** Data supplied follows **
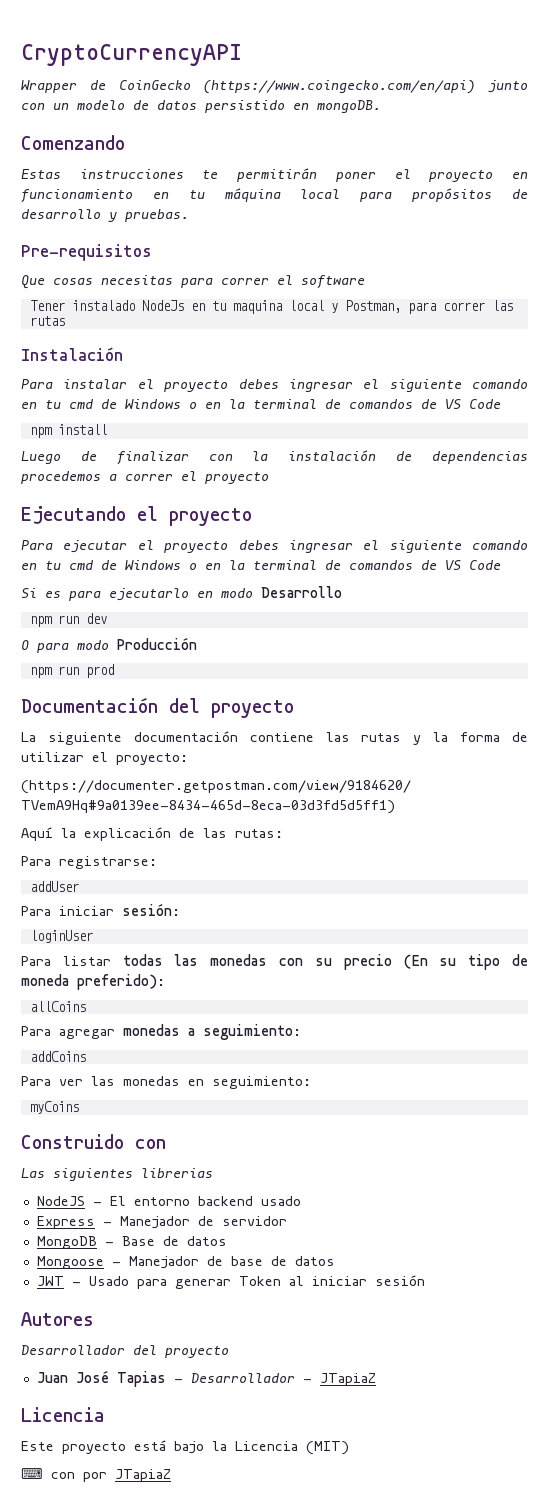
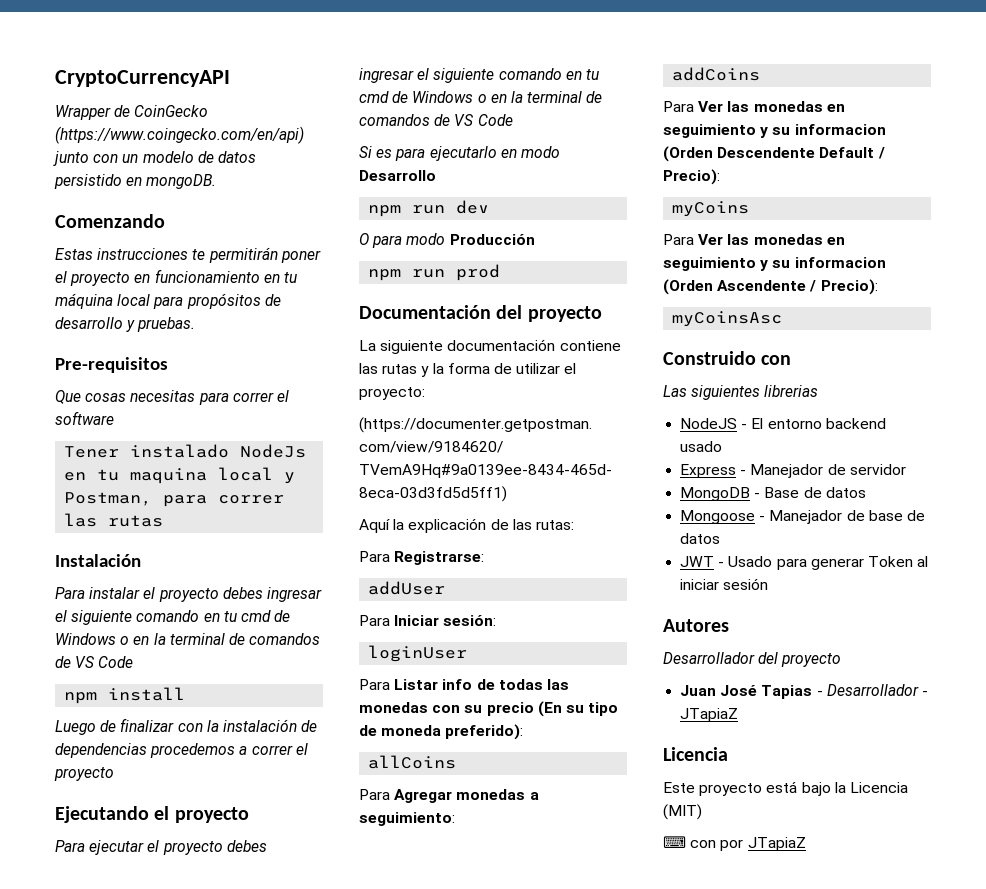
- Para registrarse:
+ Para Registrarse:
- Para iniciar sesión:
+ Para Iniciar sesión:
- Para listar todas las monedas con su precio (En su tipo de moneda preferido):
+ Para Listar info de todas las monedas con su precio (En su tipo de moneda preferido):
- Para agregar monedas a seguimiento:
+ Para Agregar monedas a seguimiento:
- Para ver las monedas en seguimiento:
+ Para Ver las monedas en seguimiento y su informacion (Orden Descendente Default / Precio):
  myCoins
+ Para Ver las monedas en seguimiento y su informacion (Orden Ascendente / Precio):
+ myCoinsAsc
** End of Data supplied **
» **Your task**
Retype, in the same exact form, the lines of the material above from the line holding "- Para listar" through the line holding "- Para ver las".

» **Response box**
- Para listar todas las monedas con su precio (En su tipo de moneda preferido):
+ Para Listar info de todas las monedas con su precio (En su tipo de moneda preferido):
- Para agregar monedas a seguimiento:
+ Para Agregar monedas a seguimiento:
- Para ver las monedas en seguimiento:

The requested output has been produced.